The debt crisis has its roots in decisions made in the 1990s when European leaders were designing the euro. Many economists had warned then that Europe still lacked key elements necessary for a common currency to work, like a joint European bank regulator and a system for dealing with troubled financial institutions.

Those shortcomings came into painful relief after Irish banks began to get into trouble in 2006. Ireland had to bear most of the cost of the bailout by itself, precipitating a national debt crisis from which it is still recovering. Spain now faces a similar problem with a banking crisis it cannot afford to fix on its own.

The eurozone also lacked an effective means to discipline members that violated debt and deficit spending limits set by treaty. Several countries soon exceeded them. In fact, Gerhard Schroder, the German chancellor until 2005, was one of those calling loudest for the rules to be watered down so he would not have to cut government spending.

These flaws were well-known. But European leaders, led by France and Germany, proceeded with the common currency anyway, on the theory that they could deal with its shortcomings later. Now they are trying to create a common bank regulator and a stricter fiscal system amid a crisis much larger than anything they ever imagined.

“When we started the euro we knew the construction was not good,” said Corsetti, the Cambridge economist. The idea that they could deal with flaws as needed “was a hubris that turned out to be very costly.”

It is true that, before and after joining the euro in 2001, Greece obscured the true extent of its debt, sometimes with the help of financial transactions engineered by Goldman Sachs. But it was not exactly a secret that Greece was fiddling with the numbers. Eurostat, the EU statistics agency, warned about it as early as 2004.

Yet European banks, especially French and German banks, continued to lend Greece money. At the end of June 2009, just before the debt crisis exploded, Greece owed French banks 76.5 billion euros, or $95.7 billion at the current exchange rate, and German banks 38.6 billion euros, or $48.3 billion, according to the Bank for International Settlements. The figures include both government and private-sector debt.
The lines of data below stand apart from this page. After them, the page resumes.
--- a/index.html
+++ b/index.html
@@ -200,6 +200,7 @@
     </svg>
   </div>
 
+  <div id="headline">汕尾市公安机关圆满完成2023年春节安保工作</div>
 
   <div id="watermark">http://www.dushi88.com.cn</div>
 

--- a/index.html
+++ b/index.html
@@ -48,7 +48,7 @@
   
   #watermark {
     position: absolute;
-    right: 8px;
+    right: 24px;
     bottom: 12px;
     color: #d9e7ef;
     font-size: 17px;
If Greece was the addict, those banks were the dealers. German and Frenchbanks also lent huge sums to Spain and Italy. “It was German government decisions and German banks – and Austrian banks and Dutch banks and Finnish banks – who lent the money to all these countries,” Adam S Posen, a US economist who is an external member of the monetary policy committee of the Bank of England, said on BBC television this past week.
Germany lent the money so it could be used to buy German exports, Posen said.
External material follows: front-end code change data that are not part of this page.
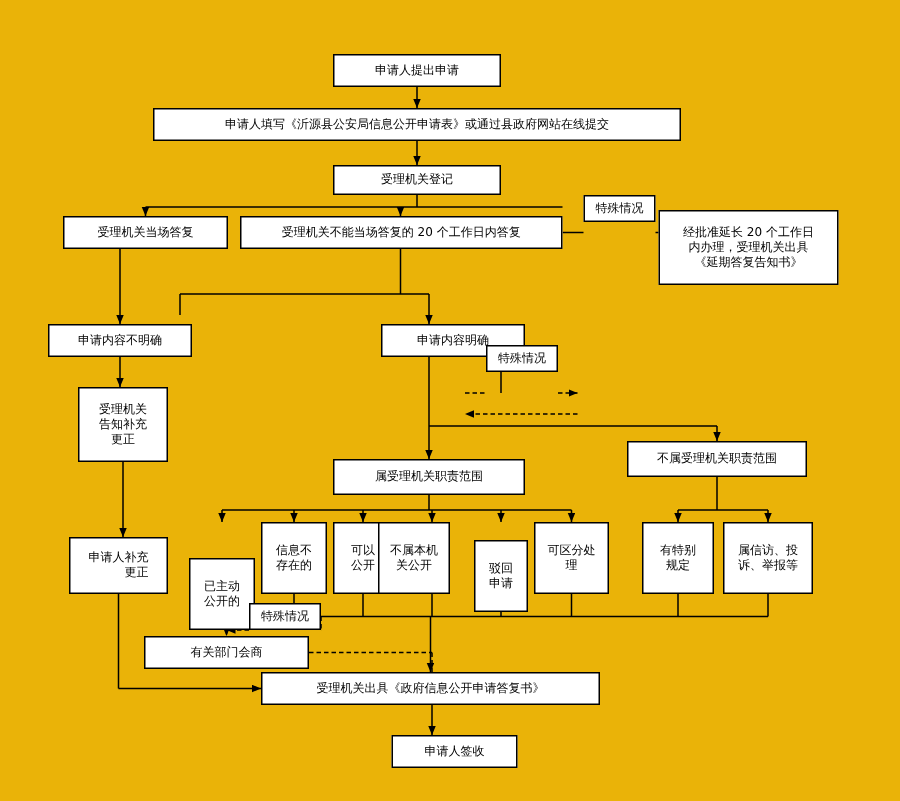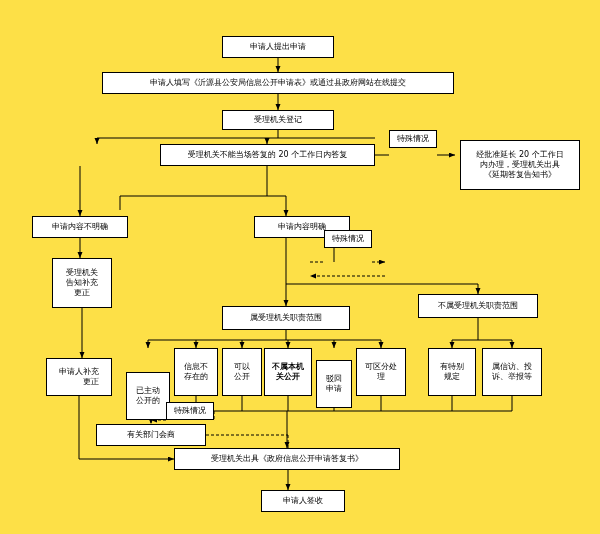--- a/index.html
+++ b/index.html
@@ -14,7 +14,7 @@
     position: relative;
     width: 600px;
     height: 534px;
-    background: #fde047;
+    background: #eab308;
     overflow: hidden;
   }
   .node {

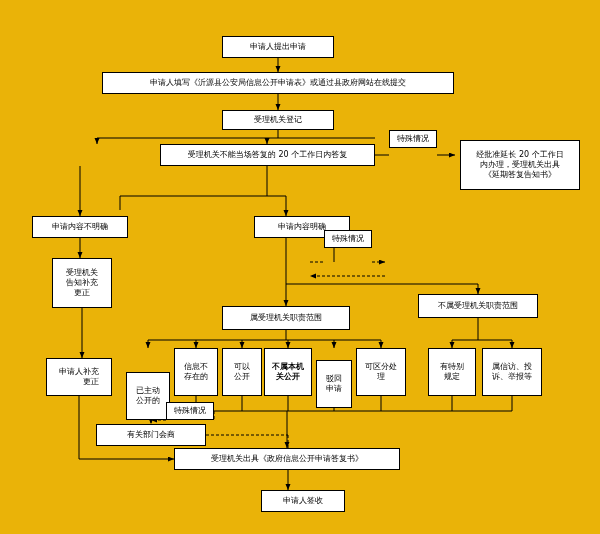--- a/index.html
+++ b/index.html
@@ -156,6 +156,7 @@
   <div class="node" style="left:222px;top:36px;width:112px;height:22px;">申请人提出申请</div>
   <div class="node" style="left:102px;top:72px;width:352px;height:22px;">申请人填写《沂源县公安局信息公开申请表》或通过县政府网站在线提交</div>
   <div class="node" style="left:222px;top:110px;width:112px;height:20px;">受理机关登记</div>
+  <div class="node" style="left:42px;top:144px;width:110px;height:22px;">受理机关当场答复</div>
   <div class="node" style="left:160px;top:144px;width:215px;height:22px;">受理机关不能当场答复的 20 个工作日内答复</div>
   <div class="node" style="left:460px;top:140px;width:120px;height:50px;">经批准延长 20 个工作日
 内办理，受理机关出具

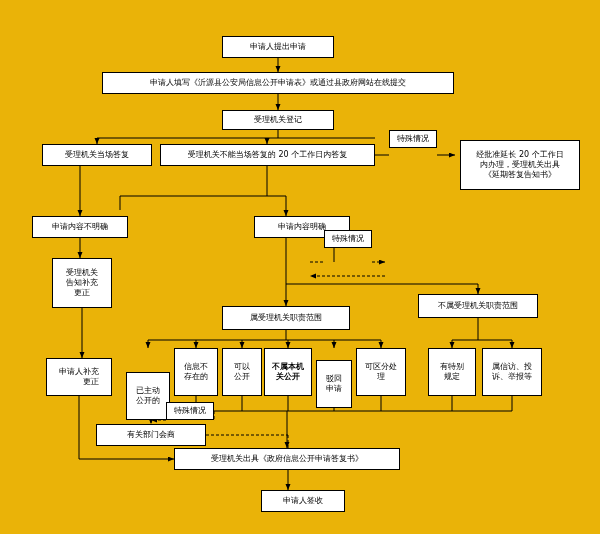--- a/index.html
+++ b/index.html
@@ -158,7 +158,7 @@
   <div class="node" style="left:222px;top:110px;width:112px;height:20px;">受理机关登记</div>
   <div class="node" style="left:42px;top:144px;width:110px;height:22px;">受理机关当场答复</div>
   <div class="node" style="left:160px;top:144px;width:215px;height:22px;">受理机关不能当场答复的 20 个工作日内答复</div>
-  <div class="node" style="left:460px;top:140px;width:120px;height:50px;">经批准延长 20 个工作日
+  <div class="node" style="left:439px;top:140px;width:120px;height:50px;">经批准延长 20 个工作日
 内办理，受理机关出具
 《延期答复告知书》</div>
   <div class="node" style="left:32px;top:216px;width:96px;height:22px;">申请内容不明确</div>

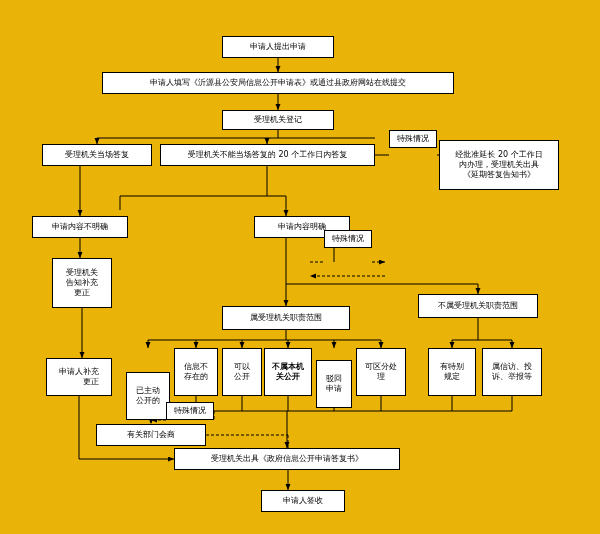--- a/index.html
+++ b/index.html
@@ -176,7 +176,7 @@
 存在的</div>
   <div class="node" style="left:222px;top:348px;width:40px;height:48px;">可以
 公开</div>
-  <div class="node" style="left:264px;top:348px;width:48px;height:48px;font-weight:bold;">不属本机
+  <div class="node" style="left:252px;top:348px;width:48px;height:48px;">不属本机
 关公开</div>
   <div class="node" style="left:316px;top:348px;width:36px;height:48px;margin-top:12px;">驳回
 申请</div>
“Germany has been running a scheme in their own interests,” he said. Now Germany is struggling to hold the eurozone together. Merkel met in Berlin on Friday with the Greek prime minister, Samaras, and pledged to support Greece as it tries to mend its economy and stay in the currency union. Spain will also need money to rescue its banks. And Europe must decide how to contain borrowing costs for Spain and Italy so that they do not join Greece on the list of endangered euro members.